# What is being asked:
Lines in the listing below that include the word "dark" need to be copied.

# Data extract:
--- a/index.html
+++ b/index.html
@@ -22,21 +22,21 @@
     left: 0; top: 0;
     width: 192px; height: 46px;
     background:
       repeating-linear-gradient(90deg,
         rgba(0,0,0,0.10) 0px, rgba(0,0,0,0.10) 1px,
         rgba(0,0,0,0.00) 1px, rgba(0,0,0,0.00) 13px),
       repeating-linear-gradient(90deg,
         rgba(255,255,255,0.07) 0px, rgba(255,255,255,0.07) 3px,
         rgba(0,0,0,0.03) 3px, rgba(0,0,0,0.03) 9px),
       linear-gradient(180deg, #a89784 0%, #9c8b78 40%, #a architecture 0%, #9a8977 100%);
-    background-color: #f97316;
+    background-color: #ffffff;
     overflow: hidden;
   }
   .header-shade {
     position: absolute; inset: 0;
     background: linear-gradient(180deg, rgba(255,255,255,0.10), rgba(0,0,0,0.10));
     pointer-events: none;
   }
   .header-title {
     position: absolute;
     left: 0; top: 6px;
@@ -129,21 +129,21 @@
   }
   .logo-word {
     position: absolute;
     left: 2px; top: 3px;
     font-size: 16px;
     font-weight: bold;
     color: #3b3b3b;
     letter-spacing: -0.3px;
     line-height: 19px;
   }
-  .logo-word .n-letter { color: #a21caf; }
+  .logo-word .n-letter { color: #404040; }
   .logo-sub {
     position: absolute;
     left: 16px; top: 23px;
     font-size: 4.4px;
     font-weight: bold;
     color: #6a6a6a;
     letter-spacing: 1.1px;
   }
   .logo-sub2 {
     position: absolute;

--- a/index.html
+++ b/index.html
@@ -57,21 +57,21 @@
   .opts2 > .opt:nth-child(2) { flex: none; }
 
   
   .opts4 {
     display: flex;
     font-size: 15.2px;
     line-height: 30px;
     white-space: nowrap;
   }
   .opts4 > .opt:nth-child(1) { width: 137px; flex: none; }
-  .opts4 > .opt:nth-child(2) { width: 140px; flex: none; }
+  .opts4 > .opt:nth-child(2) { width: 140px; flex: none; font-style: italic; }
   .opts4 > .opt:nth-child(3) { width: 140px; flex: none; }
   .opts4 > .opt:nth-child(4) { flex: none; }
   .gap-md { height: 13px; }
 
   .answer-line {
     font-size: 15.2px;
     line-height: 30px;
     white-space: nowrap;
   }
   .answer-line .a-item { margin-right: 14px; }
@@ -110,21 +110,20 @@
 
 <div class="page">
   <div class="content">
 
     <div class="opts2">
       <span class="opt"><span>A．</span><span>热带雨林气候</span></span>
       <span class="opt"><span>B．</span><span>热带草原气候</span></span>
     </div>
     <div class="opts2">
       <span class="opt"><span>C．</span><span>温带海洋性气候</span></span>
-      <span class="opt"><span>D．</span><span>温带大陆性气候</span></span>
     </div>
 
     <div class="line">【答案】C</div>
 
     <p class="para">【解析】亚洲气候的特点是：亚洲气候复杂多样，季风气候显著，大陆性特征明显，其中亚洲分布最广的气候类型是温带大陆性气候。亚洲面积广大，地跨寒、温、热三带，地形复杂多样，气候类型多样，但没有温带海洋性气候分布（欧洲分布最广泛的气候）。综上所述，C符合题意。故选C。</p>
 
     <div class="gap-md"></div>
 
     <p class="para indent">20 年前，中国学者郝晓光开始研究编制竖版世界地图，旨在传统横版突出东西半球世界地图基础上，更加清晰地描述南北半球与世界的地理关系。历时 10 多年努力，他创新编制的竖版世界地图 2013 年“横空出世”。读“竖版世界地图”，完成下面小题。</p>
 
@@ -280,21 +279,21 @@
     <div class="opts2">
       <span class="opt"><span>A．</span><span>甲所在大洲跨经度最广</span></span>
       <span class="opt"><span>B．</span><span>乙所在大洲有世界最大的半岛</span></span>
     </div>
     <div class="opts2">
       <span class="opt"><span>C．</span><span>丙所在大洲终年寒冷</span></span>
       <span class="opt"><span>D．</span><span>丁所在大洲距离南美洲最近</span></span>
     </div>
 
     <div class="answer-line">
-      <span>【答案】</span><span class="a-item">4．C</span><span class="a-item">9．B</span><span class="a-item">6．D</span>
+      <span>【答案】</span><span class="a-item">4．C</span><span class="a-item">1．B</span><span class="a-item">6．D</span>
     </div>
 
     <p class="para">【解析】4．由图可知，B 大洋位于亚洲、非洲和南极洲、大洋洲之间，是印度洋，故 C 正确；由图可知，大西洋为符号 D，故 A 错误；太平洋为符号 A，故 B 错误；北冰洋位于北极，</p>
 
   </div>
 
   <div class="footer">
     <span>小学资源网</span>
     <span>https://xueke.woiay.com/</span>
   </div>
---
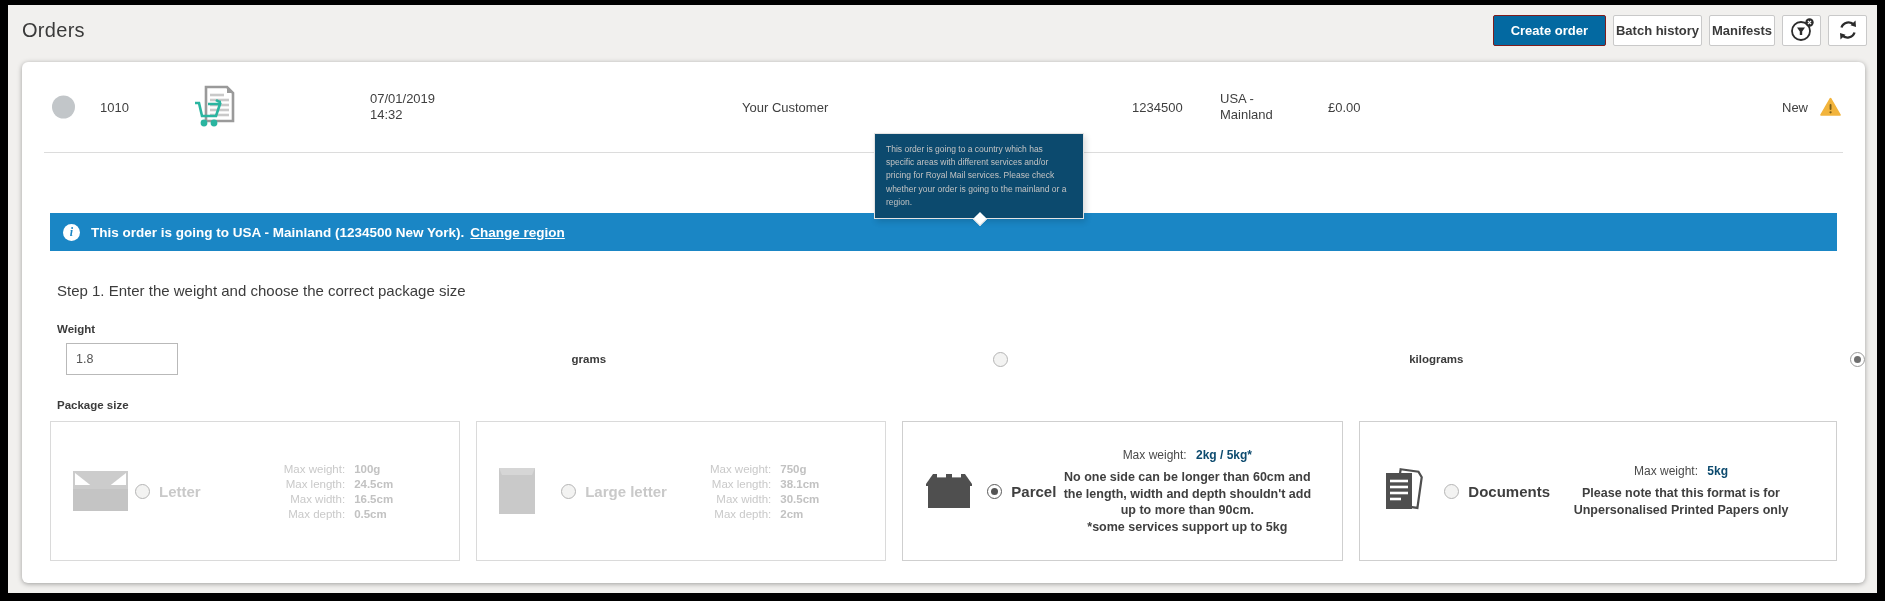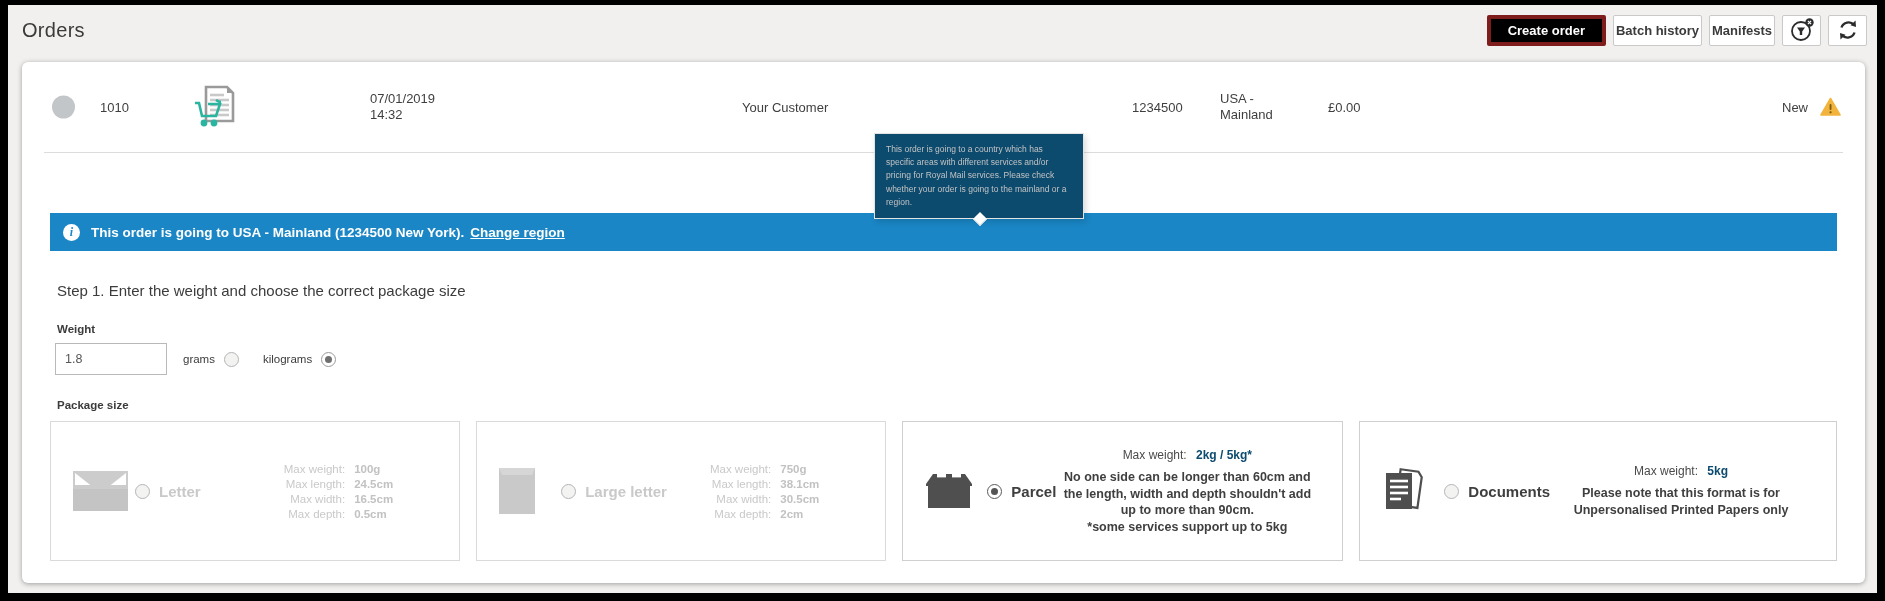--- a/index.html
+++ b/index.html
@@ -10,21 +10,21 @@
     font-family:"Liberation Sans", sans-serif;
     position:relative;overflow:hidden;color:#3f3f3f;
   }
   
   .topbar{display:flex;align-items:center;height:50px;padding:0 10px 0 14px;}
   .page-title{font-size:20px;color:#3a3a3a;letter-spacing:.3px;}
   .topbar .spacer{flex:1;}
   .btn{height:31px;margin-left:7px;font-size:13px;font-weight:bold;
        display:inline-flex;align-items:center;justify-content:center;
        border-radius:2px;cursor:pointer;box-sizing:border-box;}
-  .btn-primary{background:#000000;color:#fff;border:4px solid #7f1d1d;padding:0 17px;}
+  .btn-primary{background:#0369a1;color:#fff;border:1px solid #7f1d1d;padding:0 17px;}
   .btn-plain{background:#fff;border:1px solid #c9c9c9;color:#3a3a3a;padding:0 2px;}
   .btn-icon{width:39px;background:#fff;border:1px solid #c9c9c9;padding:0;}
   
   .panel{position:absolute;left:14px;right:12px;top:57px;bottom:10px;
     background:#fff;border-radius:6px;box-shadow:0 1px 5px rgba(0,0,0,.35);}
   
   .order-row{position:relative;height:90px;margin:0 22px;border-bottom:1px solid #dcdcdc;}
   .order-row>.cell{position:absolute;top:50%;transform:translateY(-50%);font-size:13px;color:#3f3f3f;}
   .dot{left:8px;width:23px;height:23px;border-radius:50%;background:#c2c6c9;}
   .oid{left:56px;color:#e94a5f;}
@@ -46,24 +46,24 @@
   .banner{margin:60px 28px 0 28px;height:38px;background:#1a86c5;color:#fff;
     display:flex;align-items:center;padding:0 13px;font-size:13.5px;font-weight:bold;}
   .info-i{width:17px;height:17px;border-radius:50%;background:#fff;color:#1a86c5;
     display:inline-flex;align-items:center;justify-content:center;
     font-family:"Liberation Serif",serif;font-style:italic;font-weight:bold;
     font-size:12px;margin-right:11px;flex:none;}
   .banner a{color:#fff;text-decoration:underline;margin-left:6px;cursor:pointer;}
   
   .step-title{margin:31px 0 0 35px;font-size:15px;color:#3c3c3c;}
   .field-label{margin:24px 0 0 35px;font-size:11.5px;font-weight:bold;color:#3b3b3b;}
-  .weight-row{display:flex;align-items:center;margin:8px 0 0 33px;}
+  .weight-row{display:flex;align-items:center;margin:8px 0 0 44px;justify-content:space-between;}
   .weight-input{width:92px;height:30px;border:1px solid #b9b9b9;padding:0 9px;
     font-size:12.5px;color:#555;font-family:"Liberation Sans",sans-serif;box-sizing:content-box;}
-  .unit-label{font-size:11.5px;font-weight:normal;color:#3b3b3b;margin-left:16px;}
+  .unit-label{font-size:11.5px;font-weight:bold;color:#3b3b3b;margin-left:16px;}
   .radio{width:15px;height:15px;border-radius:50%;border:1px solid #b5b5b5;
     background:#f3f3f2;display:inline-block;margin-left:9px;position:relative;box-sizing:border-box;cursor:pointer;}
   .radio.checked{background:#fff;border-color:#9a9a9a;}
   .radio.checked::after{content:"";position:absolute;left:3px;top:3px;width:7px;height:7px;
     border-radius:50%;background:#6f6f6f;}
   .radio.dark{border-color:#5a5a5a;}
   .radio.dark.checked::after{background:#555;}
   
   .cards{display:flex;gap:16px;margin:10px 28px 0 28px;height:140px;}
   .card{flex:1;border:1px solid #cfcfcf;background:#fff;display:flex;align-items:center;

# Response for this exercise:
   .radio.dark{border-color:#5a5a5a;}
   .radio.dark.checked::after{background:#555;}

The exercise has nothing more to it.